She wants others in her situation, no matter their age, to know that even though they are single, they’re not alone. Anderson devotes a chapter to “grieving singleness” and adjusting for a romantic life and relationships that (so far) haven’t played out as imagined. She also cautions the hopeful not to sabotage the process with unrealistic expectations.
[Editor’s note: Lisa Anderson is a member of Village Seven Presbyterian Church in America (PCA) in Colorado Springs, Colo.]
Dating can feel like a game of musical chairs to which one has arrived late, especially for older singles who wear the status unintentionally. When the band starts to wrap another set, the pressure (read: panic) can be hard for the accidentally unpaired to ignore.
Lisa Anderson always assumed she’d get married, but when she found herself on her own in her 30s, she made peace with it – or so she thought. The reality of her feelings landed like a sucker punch one day when she decided on a whim to go for a spin on a Ferris wheel.
As a solo rider, she was turned away.
“I never felt more single in my entire life,” wrote Anderson in the anecdote that opens her book, “The Dating Manifesto,” a memoir/relationship guide that the 44-year-old Colorado Springs resident wishes was around when she was in her 20s.
As Focus on the Family’s director of young adults and host of “The Boundless Show,” a national radio program and podcast, Anderson dispenses advice and discusses Christian dating and issues affecting millennials.

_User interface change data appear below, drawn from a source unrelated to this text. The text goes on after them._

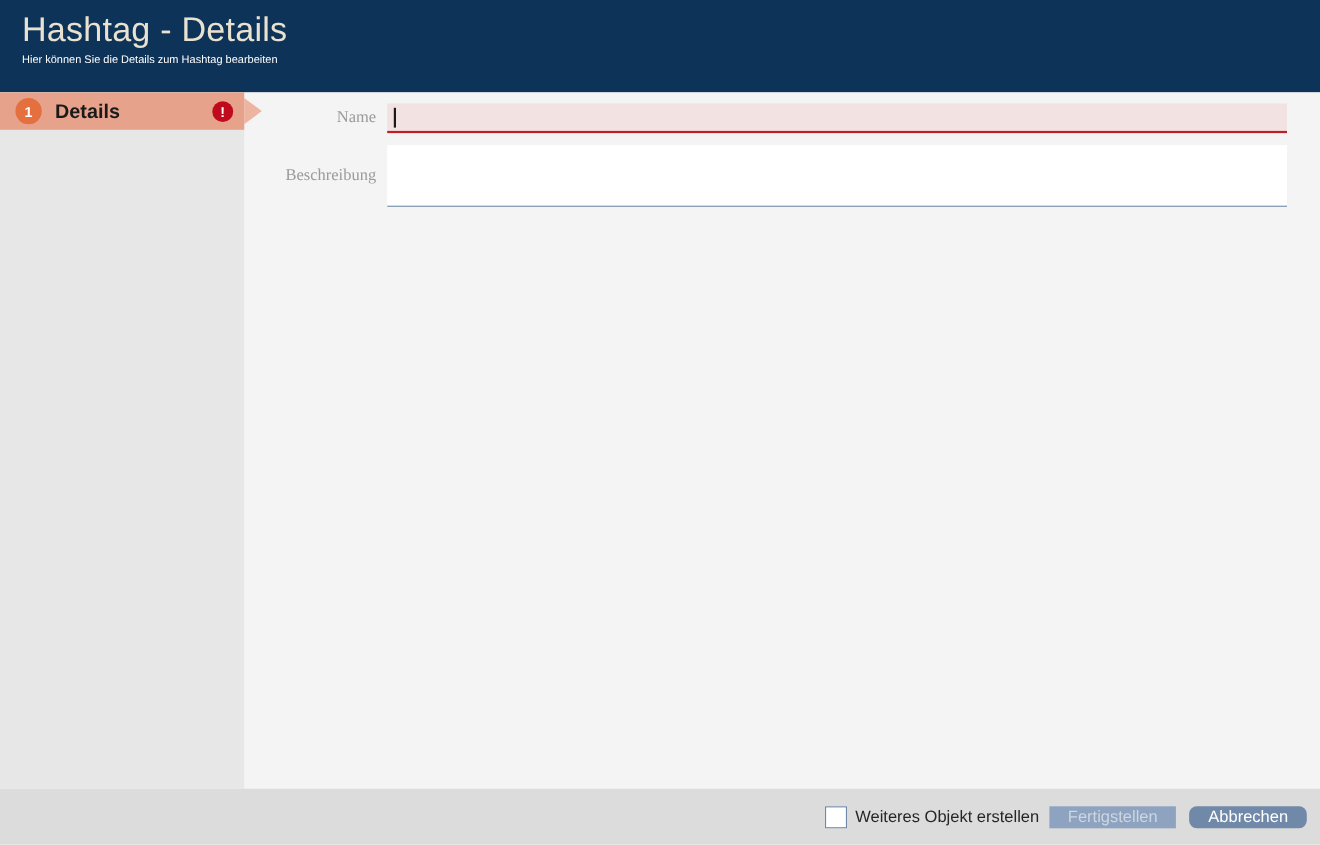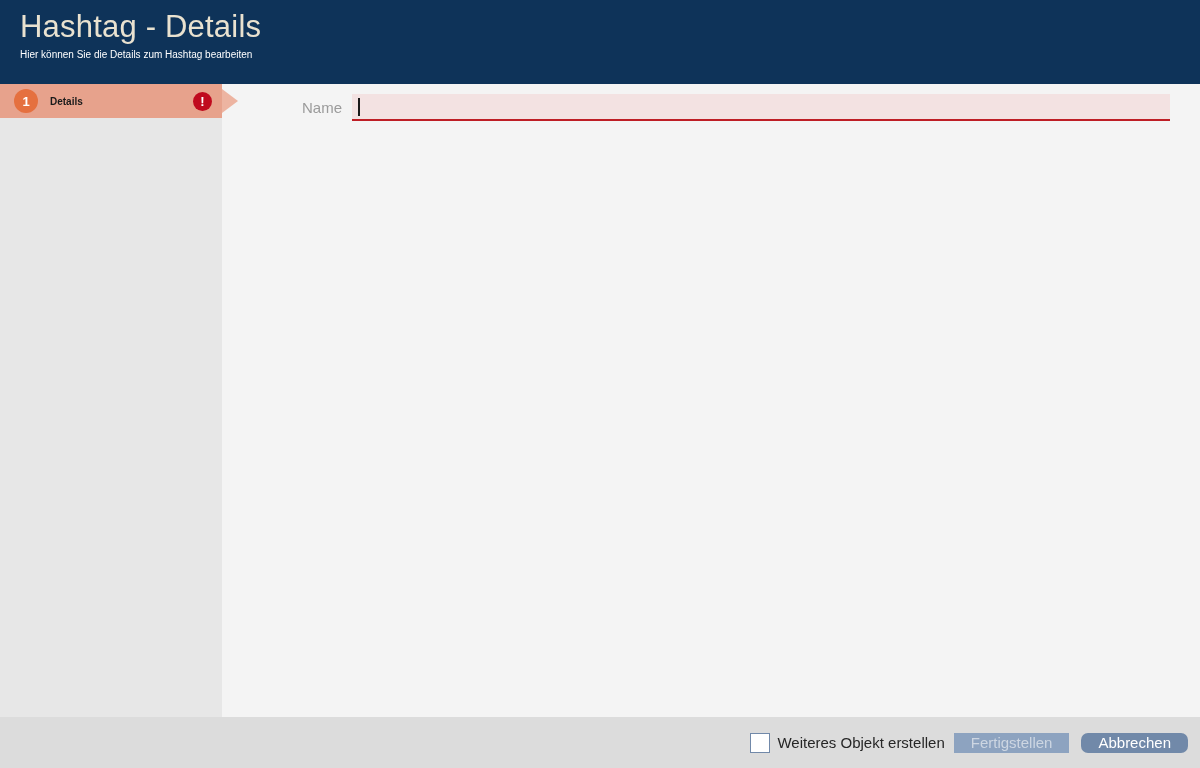"Details" .step-label { font-size: 10px -> 18px }
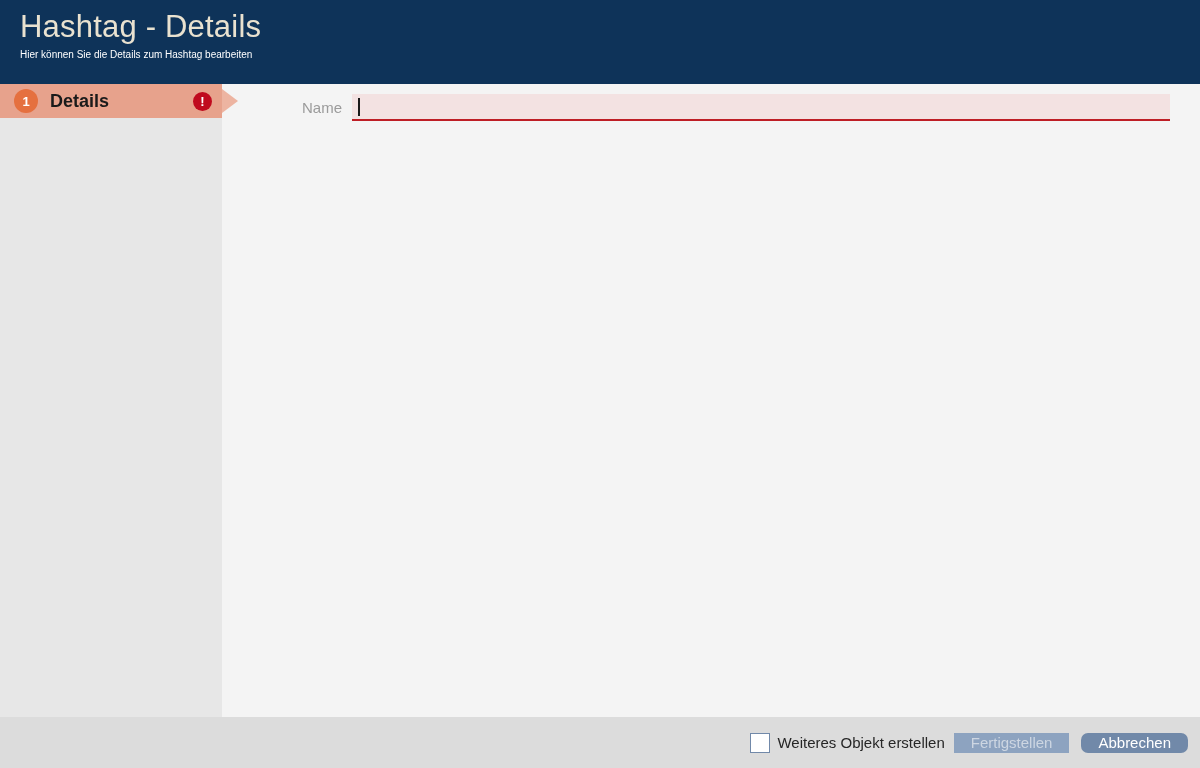"Name" .main { font-family: none -> Liberation Serif, serif }
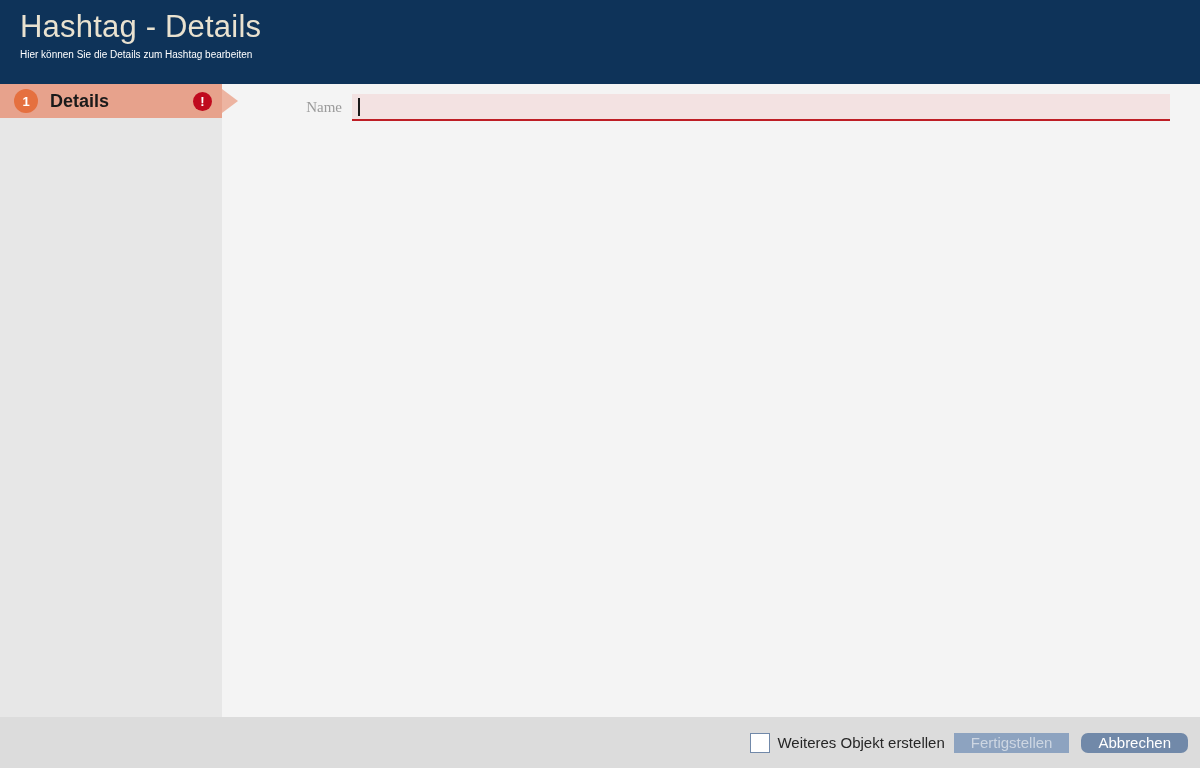"Beschreibung" div.field-row { html: none -> <div> <div>Beschreibung</div> <textarea></textarea> </div> }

She mined her own romantic through-line – misadventures, misconceptions and the wisdom of hindsight – for the book she hopes will help readers break the cycle of dysfunctional dating and set lofty, yet obtainable, relationship goals.
“With other books I’ve read in the past, there were either a lot of formulas or a lot of platitudes: ‘Do x, y, z and you’ll find your prince,’ or ‘As soon as you stop thinking about it, God’s going to bring someone amazing and put them in your lap,'” said Anderson, whose book was published last year by the Colorado Springs-based David C. Cook ministry. “It was all either super prescriptive or super enabling … and just seemed very saccharine to me.”
Anderson’s book is a view of dating from the trenches, with insights garnered from ongoing experiences, rather than the more familiar retrospective work by someone sharing tips that helped them.